= Beginning of Section =

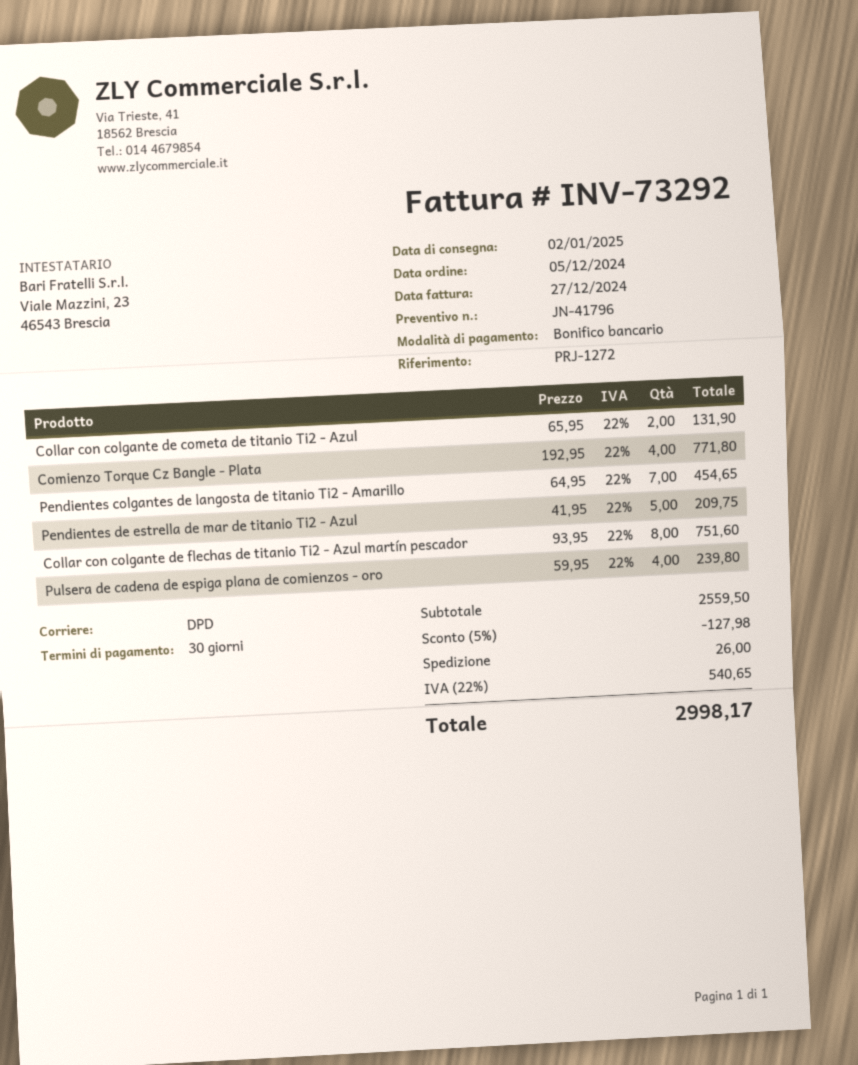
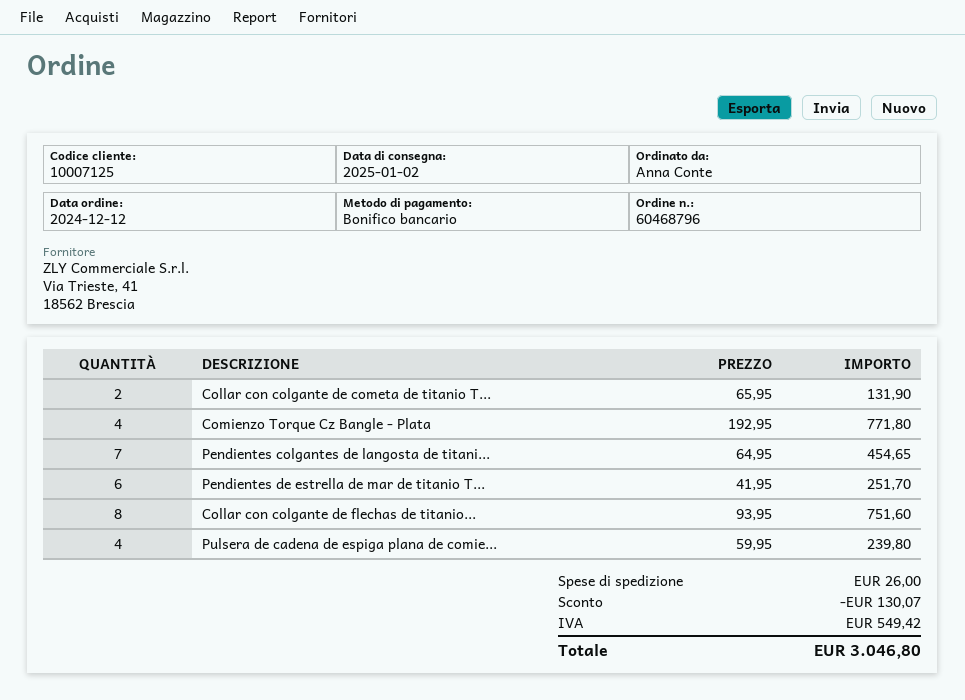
order date: 2024-12-05 -> 2024-12-12
Pendientes de estrella de mar de titanio Ti2 - Azul: 5 x 41.95 = 209.75 -> 6 x 41.95 = 251.70
discount: 127.98 -> 130.07
tax: 540.65 -> 549.42
total: 2998.17 -> 3046.80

= End of Section =

* [REQUIRED ACTION]
Reproduce the entire listing above precisely, but keep the images out.

* [TASK OUTPUT]
order date: 2024-12-05 -> 2024-12-12
Pendientes de estrella de mar de titanio Ti2 - Azul: 5 x 41.95 = 209.75 -> 6 x 41.95 = 251.70
discount: 127.98 -> 130.07
tax: 540.65 -> 549.42
total: 2998.17 -> 3046.80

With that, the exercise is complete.